Una vez aclarada esta aparente superposición de identidades vale la pena reflexionar acerca de sus implicancias en la actualidad. En tiempos de conflictos permanentes en Medio Oriente, y cuando Israel como país es percibido como el país fuerte y hasta “dominante” e “imperialista”, “agresivo” o incluso “genocida”, muchos judíos se refugian en la distinción entre Israel-país e Israel-gobierno. La distinción no vale: como en todo país regido por un criterio democrático, el gobierno es la consecuencia de los votos de sus ciudadanos. Nunca más claro que en las últimas elecciones en Israel, donde las cartas políticas quedaron jugadas en manos totalmente inesperadas. Si operarán los cambios que se reclaman por parte de la población es otro asunto, pero el régimen democrático permitió cambiar la ecuación política. Netanyahu, Primer Ministro del Estado de Israel, no es un dictador impuesto sino un líder electo democráticamente. Aun quienes no lo votaron al parlamento entienden que es el único capaz de liderar un gobierno. Los que votaron son “israelíes”, judíos o no. Los “judíos”, por el mero hecho de sertales, no tenemos derecho a voto en Israel. El pueblo judío tiene otros organismos donde como judíos estamos representados. Por lo tanto, si bien no podemos separar el gobierno del Estado en Israel, tampoco podemos confundir las prioridades de los israelíes en el país donde viven con la de los judíos en los países en que vivimos. Este tipo de conflicto se manifiesta con mucha claridad en la comunidad judía de los EEUU, por numerosa, autónoma, y poderosa. También se percibe claramente en la comunidad argentina.

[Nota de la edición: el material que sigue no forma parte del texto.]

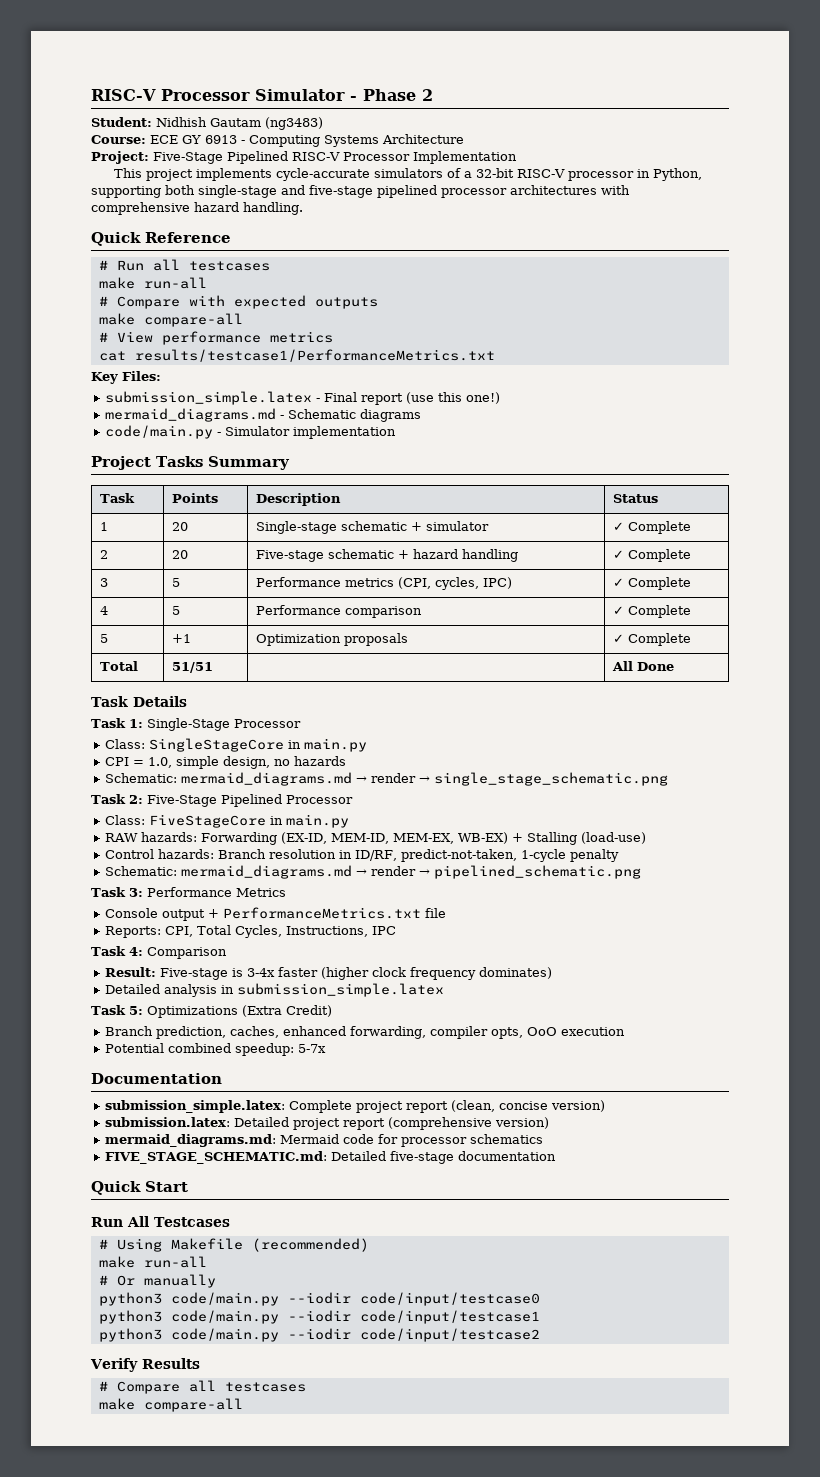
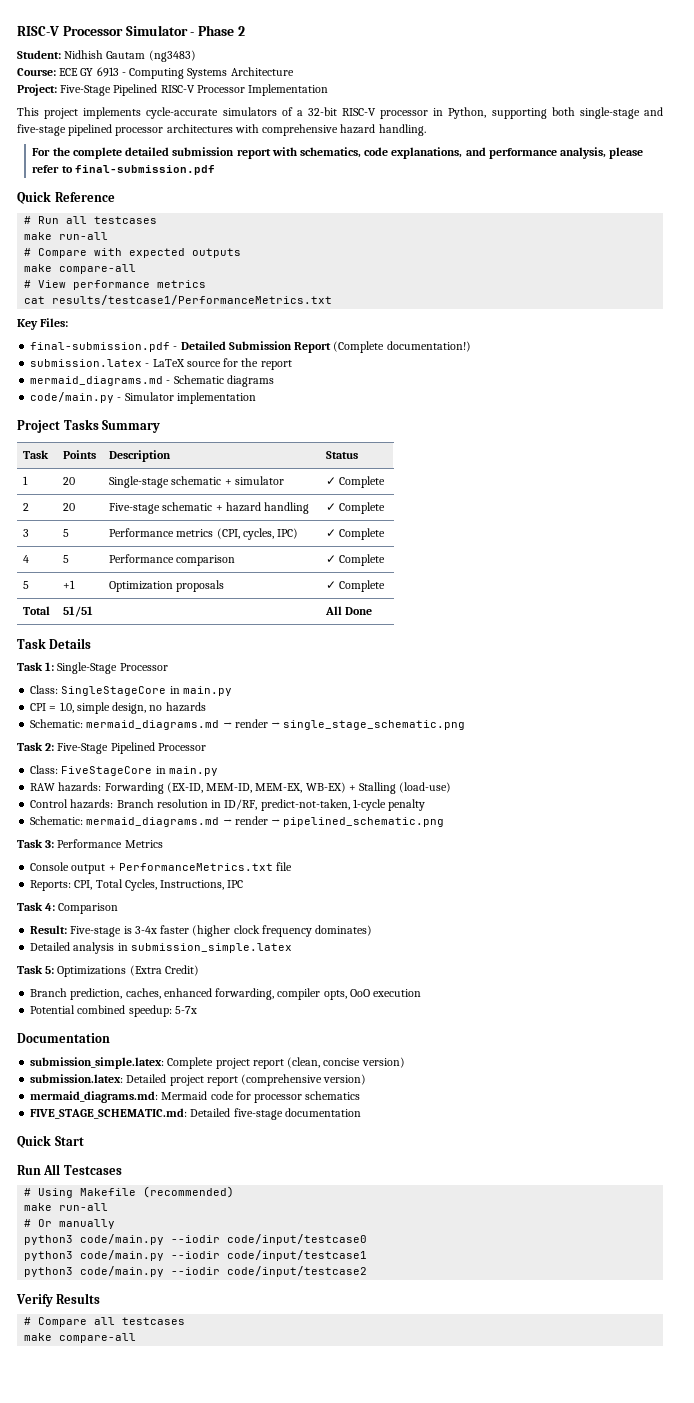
+ For the complete detailed submission report with schematics, code explanations, and performance analysis, please refer to final-submission.pdf
- submission_simple.latex - Final report (use this one!)
+ final-submission.pdf - Detailed Submission Report (Complete documentation!)
+ submission.latex - LaTeX source for the report

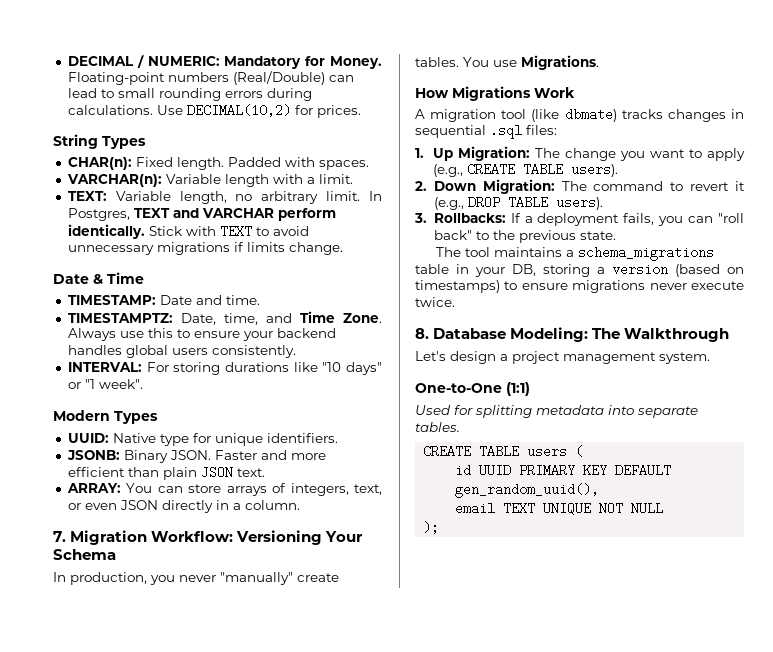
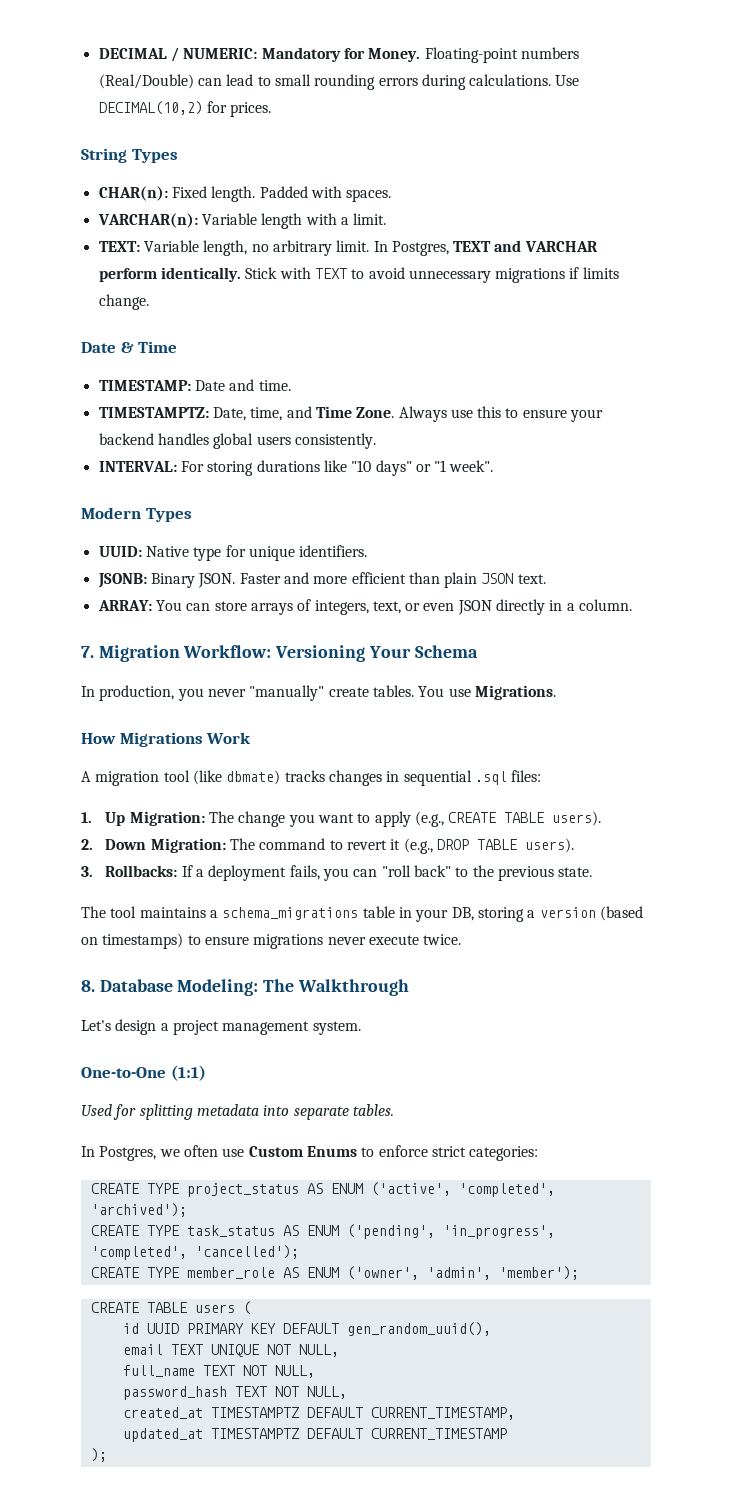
+ In Postgres, we often use Custom Enums to enforce strict categories:
+ CREATE TYPE project_status AS ENUM ('active', 'completed', 'archived');
+ CREATE TYPE task_status AS ENUM ('pending', 'in_progress', 'completed', 'cancelled');
+ CREATE TYPE member_role AS ENUM ('owner', 'admin', 'member');
- email TEXT UNIQUE NOT NULL
+ email TEXT UNIQUE NOT NULL,
+ full_name TEXT NOT NULL,
+ password_hash TEXT NOT NULL,
+ created_at TIMESTAMPTZ DEFAULT CURRENT_TIMESTAMP,
+ updated_at TIMESTAMPTZ DEFAULT CURRENT_TIMESTAMP

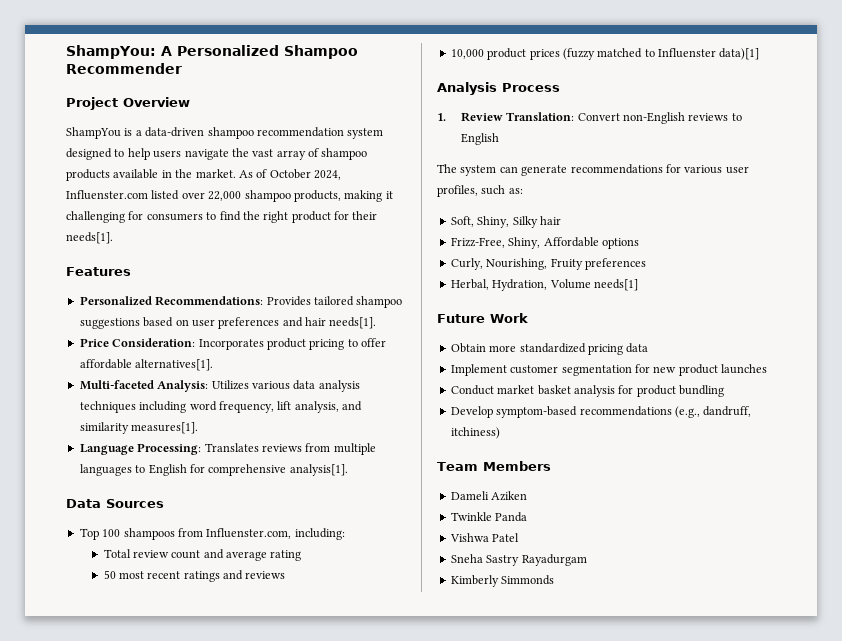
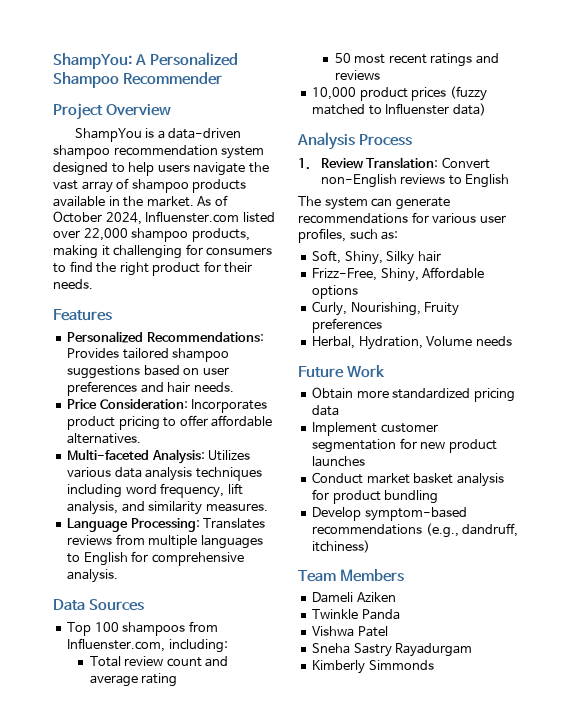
- As of October 2024, Influenster.com listed over 22,000 shampoo products, making it challenging for consumers to find the right product for their needs[1].
+ As of October 2024, Influenster.com listed over 22,000 shampoo products, making it challenging for consumers to find the right product for their needs.
- Personalized Recommendations: Provides tailored shampoo suggestions based on user preferences and hair needs[1].
+ Personalized Recommendations: Provides tailored shampoo suggestions based on user preferences and hair needs.
- Price Consideration: Incorporates product pricing to offer affordable alternatives[1].
+ Price Consideration: Incorporates product pricing to offer affordable alternatives.
- Multi-faceted Analysis: Utilizes various data analysis techniques including word frequency, lift analysis, and similarity measures[1].
+ Multi-faceted Analysis: Utilizes various data analysis techniques including word frequency, lift analysis, and similarity measures.
- Language Processing: Translates reviews from multiple languages to English for comprehensive analysis[1].
+ Language Processing: Translates reviews from multiple languages to English for comprehensive analysis.
- 10,000 product prices (fuzzy matched to Influenster data)[1]
+ 10,000 product prices (fuzzy matched to Influenster data)
- Herbal, Hydration, Volume needs[1]
+ Herbal, Hydration, Volume needs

Existe otro punto confuso en esto de la nomenclatura judía: el Sionismo. Merecería un capítulo aparte, por cierto extenso y complejo, pero si estamos pensando en denominaciones debemos pensar a qué nos referimos cuando hablamos de “sionista”. Por ejemplo, siempre decimos que los judíos uruguayos somos mayoritariamente “sionistas”, mientras que sabemos que no sucede lo mismo en Argentina y menos aun en los EEUU. El Sionismo es un movimiento político cuyo fin fue la creación de un hogar nacional judío y en definitiva un Estado soberano como forma de terminar con los problemas de persecución y antisemitismo. Fue parte de un fenómeno de movimientos nacionalistas surgidos en Europa y tuvo su punto culminante con la creación del Estado de Israel en 1948 y la absorción masiva de judíos de todo el mundo desde entonces. De 600.000 judíos en aquel momento a seis millones hoy, el éxito del proyecto es contundente. Sin embargo, cuando decimos “sionista” hoy, siglo XXI, no hablamos estrictamente de emigrar a Israel sino de poner al Estado judío en el centro de nuestras prioridades y de nuestra identidad como judíos. Ser sionista implica reconocer en el amor a la tierra de Israel y el Estado en ella erigido un valor central del ser judío, como lo es la religión, las tradiciones, la cultura, el lenguaje, o las comidas típicas. Quienes no piensan de ese modo son judíos pero no son sionistas; el Estado de Israel no es esencial a su identidad como judíos. Miles de judíos vivirán sus vidas judías sin que Israel sea su centro sino un ingrediente más de su sistema de fe o pertenencia. Esto es algo que nos cuesta entender en la comunidad judía uruguaya por su sionismo activo y militante.

Más allá de definiciones y controversias, judío es aquel que se siente parte de una historia y una tradición, que se autodenomina como tal. Es aquel que se siente parte de la narrativa judía en toda su vastedad y complejidad y no le rehúye. “Israelí” es aquel que emigra a Israel y desde entonces se convierte en tal. Israel, por su parte, es un Estado donde todo judío puede ser ciudadano. Las realidades del Estado de Israel y los judíos del mundo muchas veces se cruzan, algunas veces generan conflicto, y otras corren por carriles distintos. Es una dinámica permanente y cambiante. Israel como país tiene su propia idiosincrasia, sus propias prioridades, que muchos judíos desconocen o simplemente no comprenden. También sucede a la inversa. Forzar una identidad es desconocer la complejidad de lo judío. Cuando alguien busca simplificar los temas bien puede ser para debilitar los flancos. Por eso vale la pena, de vez en cuando, aclarar.